How to Build an ETL App for Planio Data in Python with CData
The rich ecosystem of Python modules lets you get to work quickly and integrate your systems more effectively. With the CData API Driver for Python and the petl framework, you can build Planio-connected applications and pipelines for extracting, transforming, and loading Planio data. This article shows how to connect to Planio with the CData Python Connector and use petl and pandas to extract, transform, and load Planio data.

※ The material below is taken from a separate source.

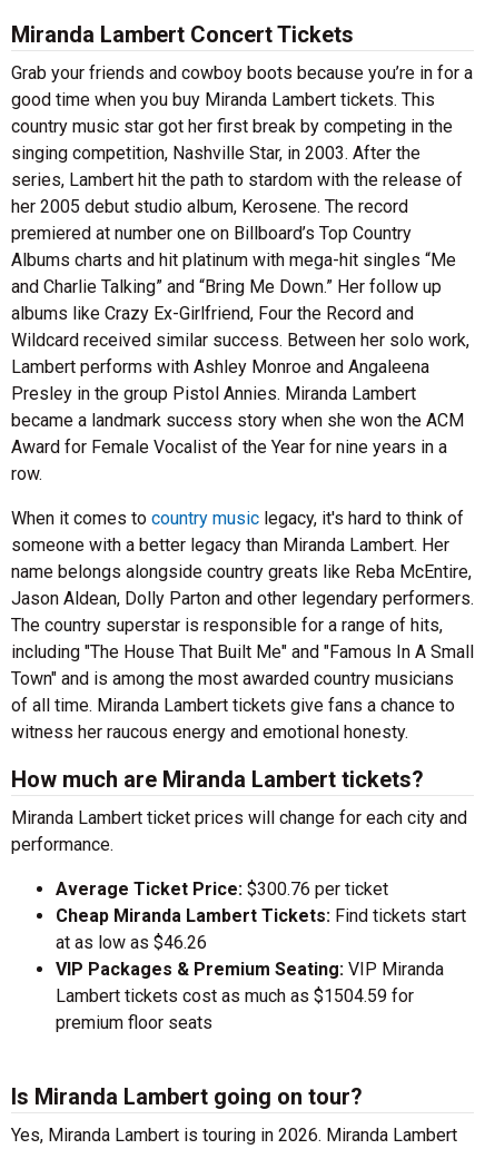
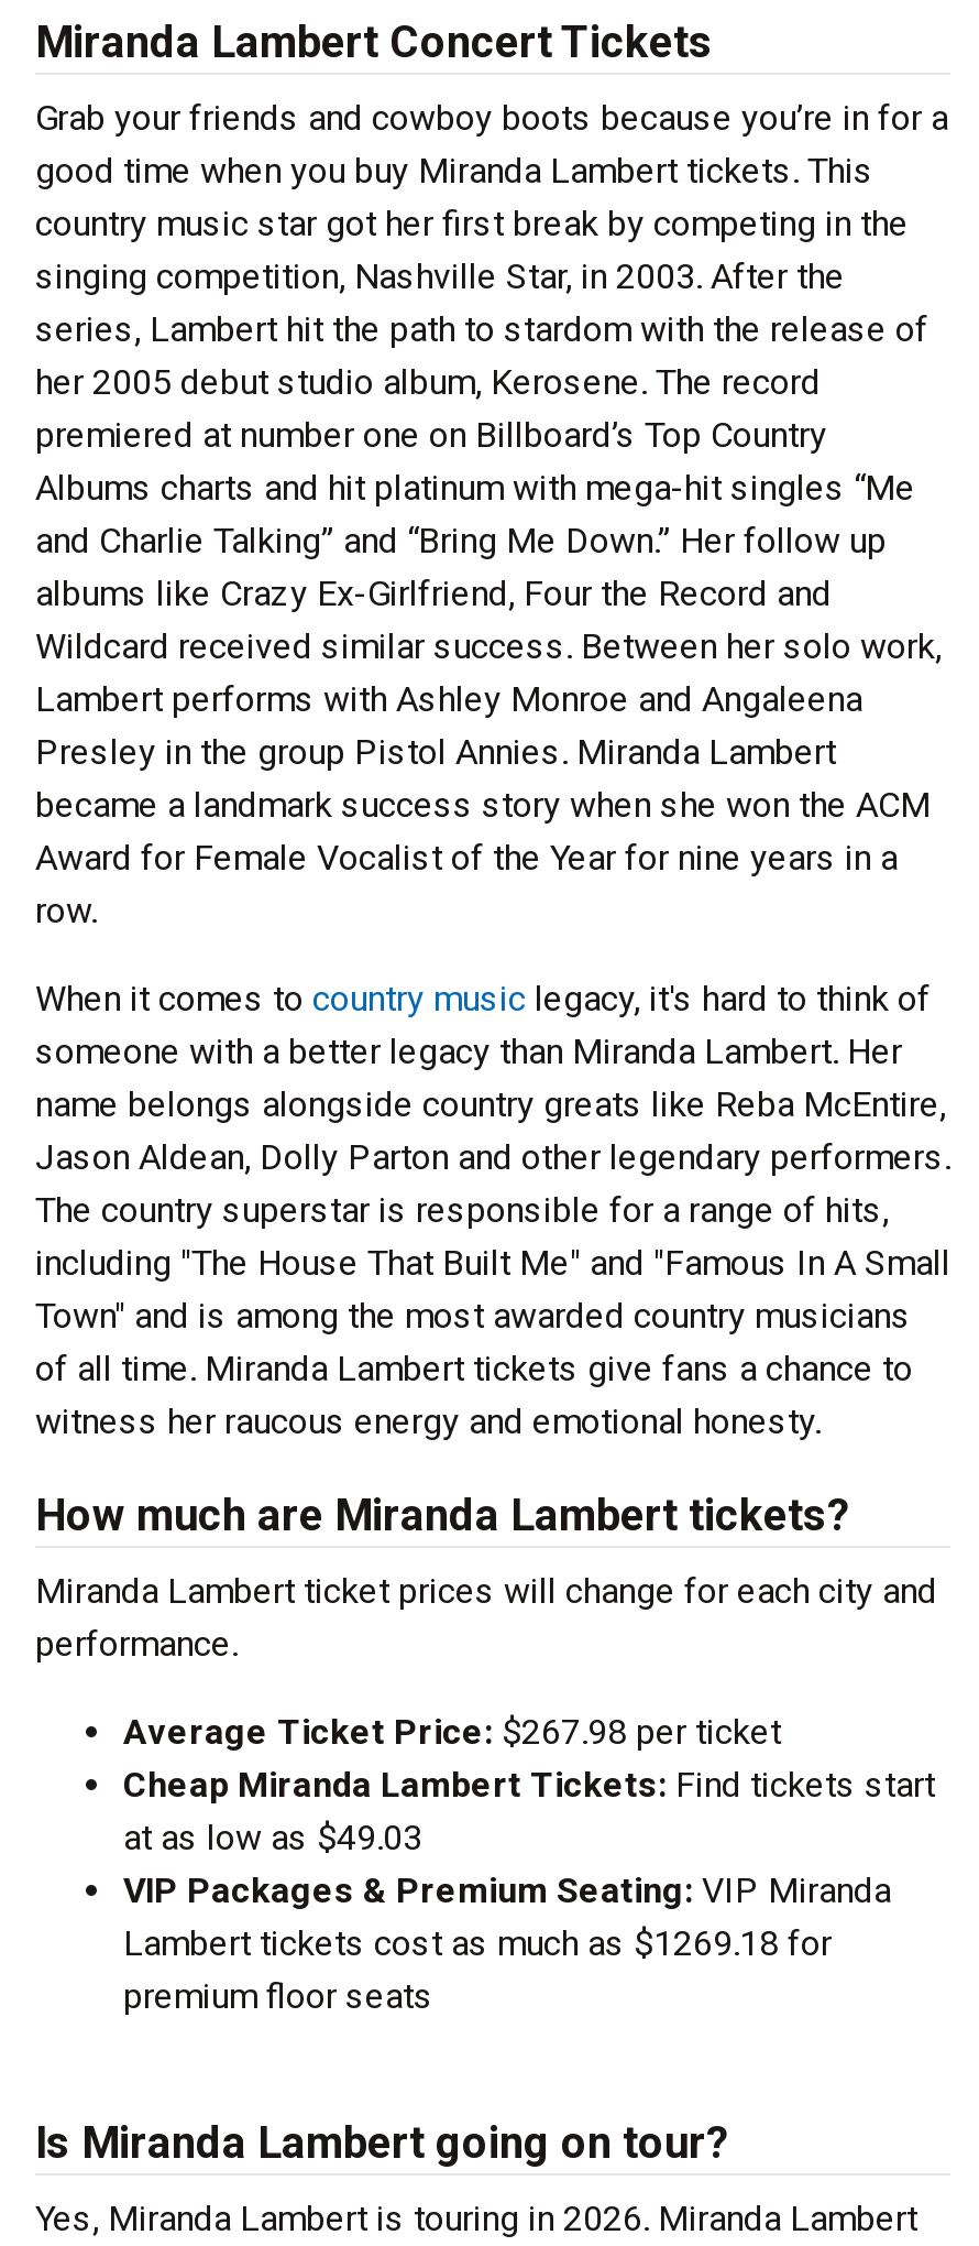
[56,878,388,900] Average Ticket Price: $300.76 per ticket -> [123,1711,781,1753] Average Ticket Price: $267.98 per ticket
[56,932,207,953] at as low as $46.26 -> [123,1817,422,1858] at as low as $49.03
[56,985,414,1006] Lambert tickets cost as much as $1504.59 for -> [123,1922,832,1964] Lambert tickets cost as much as $1269.18 for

With built-in, optimized data processing, the CData Python Connector offers unmatched performance for interacting with live Planio data in Python. When you issue complex SQL queries from Planio, the driver pushes supported SQL operations, like filters and aggregations, directly to Planio and utilizes the embedded SQL engine to process unsupported operations client-side (often SQL functions and JOIN operations).
Connecting to Planio Data
Connecting to Planio data looks just like connecting to any relational data source. Create a connection string using the required connection properties. For this article, you will pass the connection string as a parameter to the create_engine function.
Start by setting the Profile connection property to the location of the Planio Profile on disk (e.g. C:\profiles\Planio.apip). Next, set the ProfileSettings connection property to the connection string for Planio (see below).
Planio API Profile Settings
Enable the REST API in Planio Administration Settings, then go to My Account > API Access Key and click Show to reveal your API key. Your subdomain is the prefix of your Planio account URL.
After installing the CData Planio Connector, follow the procedure below to install the other required modules and start accessing Planio through Python objects.
Install Required Modules
Use the pip utility to install the required modules and frameworks:
pip install petl pip install pandas
Build an ETL App for Planio Data in Python
Once the required modules and frameworks are installed, we are ready to build our ETL app. Code snippets follow, but the full source code is available at the end of the article.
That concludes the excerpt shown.